От шума они ушли – прошли на кухню и уселись за столом.

– Что ты там обнаружил по армии? – Гордеев разлил чай по чашкам. – Слушай, недостреляный друг мой… А давай-ка мы коньячку хлопнем? Для релаксации и активизации мозговой деятельности?

– Нет возражений. Наливай! А по армии… Ну, во-первых, мне показалось странным, что все они по состоянию здоровья уволились из рядов Вооруженных сил. И почти в одно время. Вскоре после того, как ныне покойный Бирюков Эльдар Васильевич, который тогда был военным прокурором по их делу о хищениях оружия и медикаментов, был отстранен от дела. И знаешь как? Очень странно!

– Шоколад? Лимон? – Гордеев выбирал закуску для армянского коньяка.

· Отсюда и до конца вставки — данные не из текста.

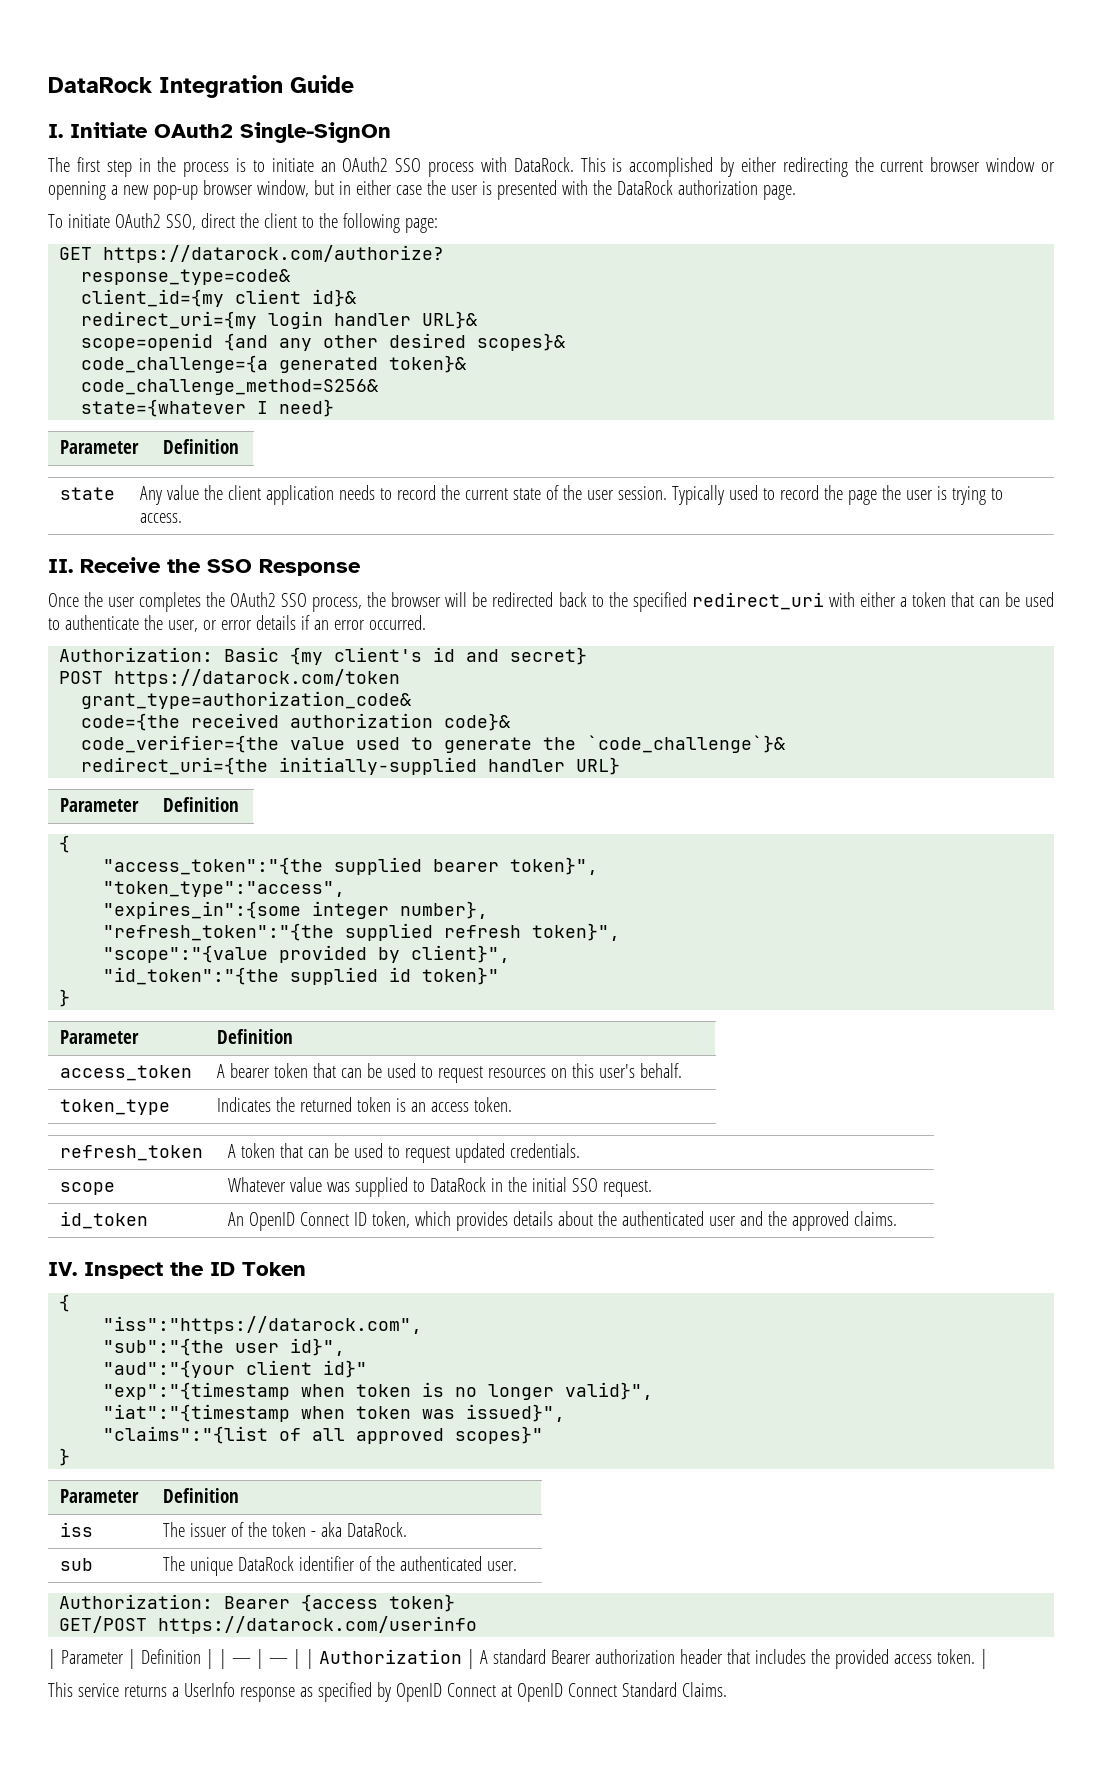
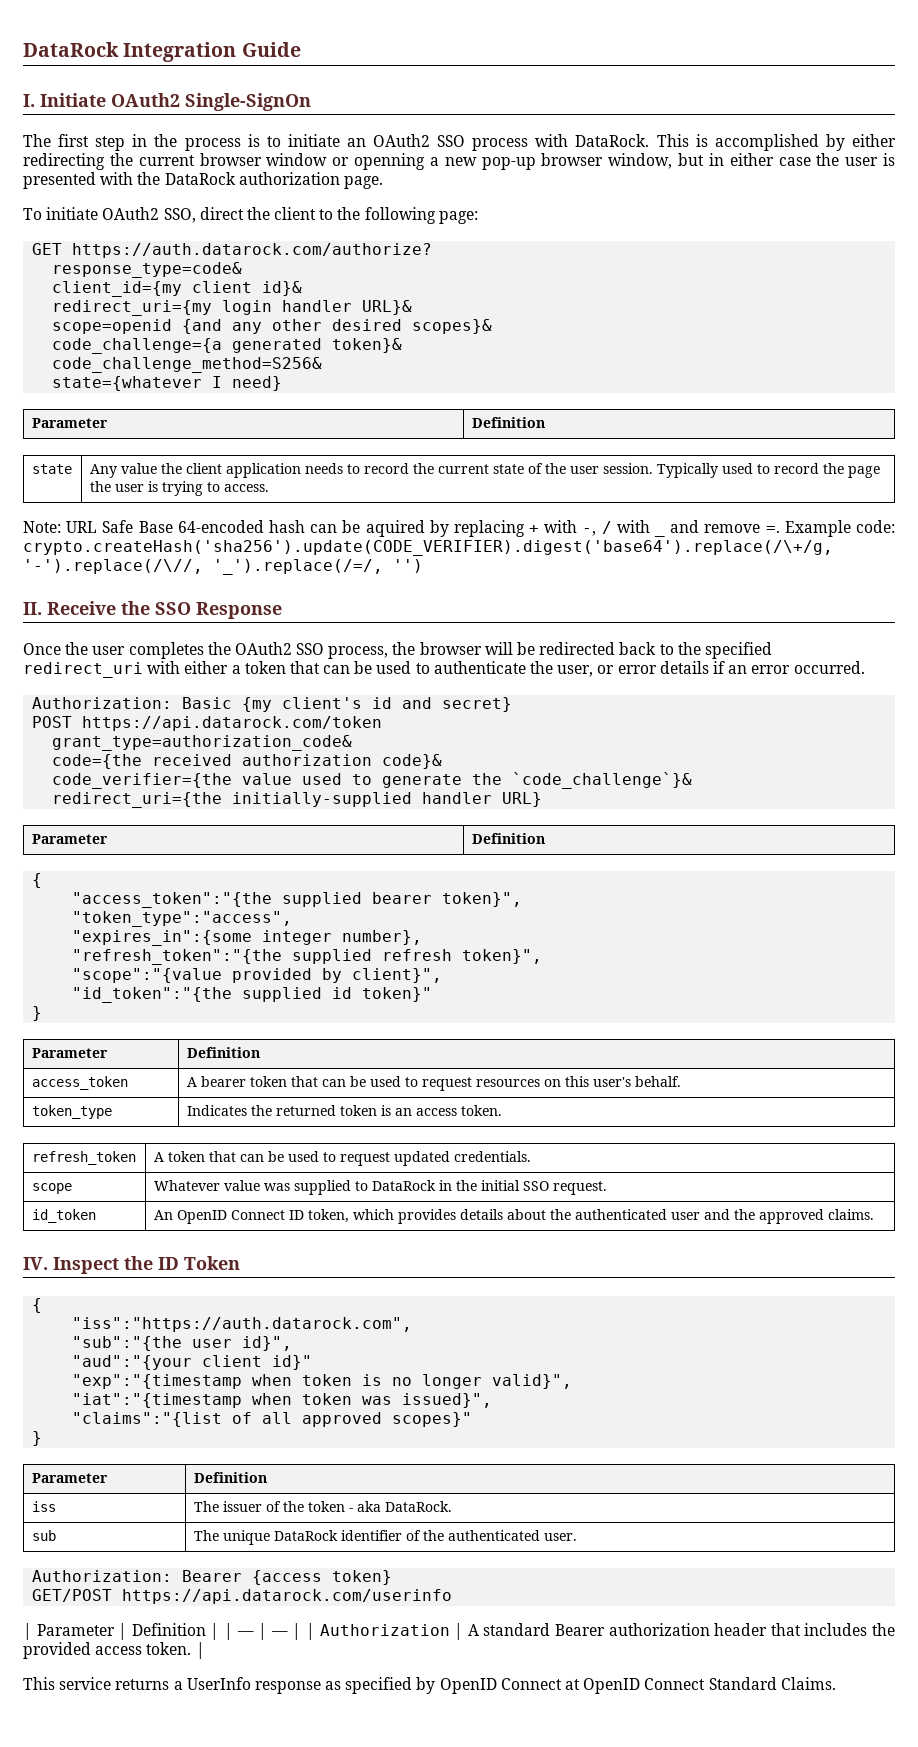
[103,245,445,263] https://datarock.com/authorize? -> [72,243,433,258] https://auth.datarock.com/authorize?
(183, 518) none -> [23,520,650,537] [655,533,666,537] [670,520,895,537] [23,540,833,556] [23,559,423,575] // Note: URL Safe Base 64-encoded hash can be aquired by replacing + with -, / with _ and remove =. Example code: crypto.createHash('sha256').update(CODE_VERIFIER).digest('base64').replace(/\+/g, '-').replace(/\//, '_').replace(/=/, '')
[114,669,401,687] https://datarock.com/token -> [82,716,383,731] https://api.datarock.com/token
[103,1316,423,1334] "iss":"https://datarock.com", -> [72,1317,413,1332] "iss":"https://auth.datarock.com",
[158,1616,478,1634] https://datarock.com/userinfo -> [122,1589,453,1604] https://api.datarock.com/userinfo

– Его перевели с повышением! Но служить все-таки не стал, подал на медкомиссию. И оказался полковником юстиции. А за ним потянулись и все остальные.

– Вся часть?

– Не вся, конечно. Но список комиссованных офицеров странно совпадает со списком погибших.

– Весь до конца?

– Нет! Остался еще один человек. Некий подполковник Попов, заместитель командира по тылу.

– Где он?

– Представляешь, простой подполкан комиссуется, покупает в Москве роскошную квартиру, дачу. Машину крутую. Кстати, они все тут очень круто обосновались.

– Давай за тебя выпьем! Будь здоров!

– Чтоб пули пролетали мимо! – Борис чокнулся и залпом выпил первую рюмку.

– Мало того, этот Попов выкупил ни мало ни много – целую автозаправку! Ты представляешь, сколько это стоит?

– Даже не догадываюсь.

– Вот. Между первой и второй перерывчик небольшой. Наливай! У тебя нормально пожрать ничего нету?

– Пельмени сегодня купил.

– Сиди, я сам сварю. – Борис, запахнув халат, стал хозяйничать у плиты.

– Значит, они связаны через бензин?

– Нет! Все чисто! По данным оперативной проверки – все чисто. Никаких дел, встреч. Если и работают, то очень, очень…

– И дела у них – очень.

– К Попову я уже приставил оперативников из угро. Соберем о нем все, что сможем. Тогда и увидим. Как-никак, а он остался единственный живой из этой команды.

– Кроме убийцы. Присядь, вмажем.

– Как там Зойка? Мать ничего не сообщает?

– Она меня на ней женить вздумала. Хвалит. Решила, что это моя девушка.

– Ты ее не разочаровывай пока. Пусть немного побудет в заблуждении.

– Зачем? Ты это не затевай!

– Давай хлопнем за баб! За мою ревнивицу. За дочку шалопутную, за несчастную Зойку… Почему ей так фатально с мужиками не везет? Как там у тебя с актриской-то?

– Как говорит твой спаситель Анатолий Поломаев, финита ля комедия.

– Ну извини. Но все равно давай и за нее. От сладкой жизни бабы мужьям не изменяют. Давай, Юра, за всех них!

Они торжественно встали, чокнулись, чинно выпили. Будто совершили трудное, но благородное дело.

– Игнатьев глупо и тупо прикрывает и выгораживает убийцу, – сказал Антоненко, отбрасывая пельмени в дуршлаг. – Путается в деталях. Что-то он придумывает, что-то, конечно, гениально угадывает. А настоящей связи с киллером у него нет. Никто ему сведений не передает. Но портретное сходство налицо – никуда не денешься.

– Я про убийцу вот что хотел спросить. – Юрий ладонью вытер губы. – Остался только один живой из списка. А прикрышку, то есть нашего Игоря, сдали. Значит, пора на него все валить? Больше не будет покойников. Значит, тот, кто остался, и есть заказчик?

– Хорошо бы, – вздохнул Борис. – Да только есть неувязочки. Мелкие, но много. Где у тебя сметана, перец?

– Ты бы лучше жене позвонил, предупредил, что у меня. А то она бог весть что подумает.

– Сейчас выпьем, и позвоню. Обязательно! Наливай!

– И почему же ты считаешь, что Попов не может быть заказчиком?

– Потому что вся твоя идея с двойником – ахинея! Я же говорил тебе, что Игорь понятия не имеет, кто и что делает. Он наудачу выдумывает детали. Попадает только иногда. Берет на себя любой эпизод. Подряд! Что ему ни предложи. Он не знает о преступлениях киллера. И никто его не ведет.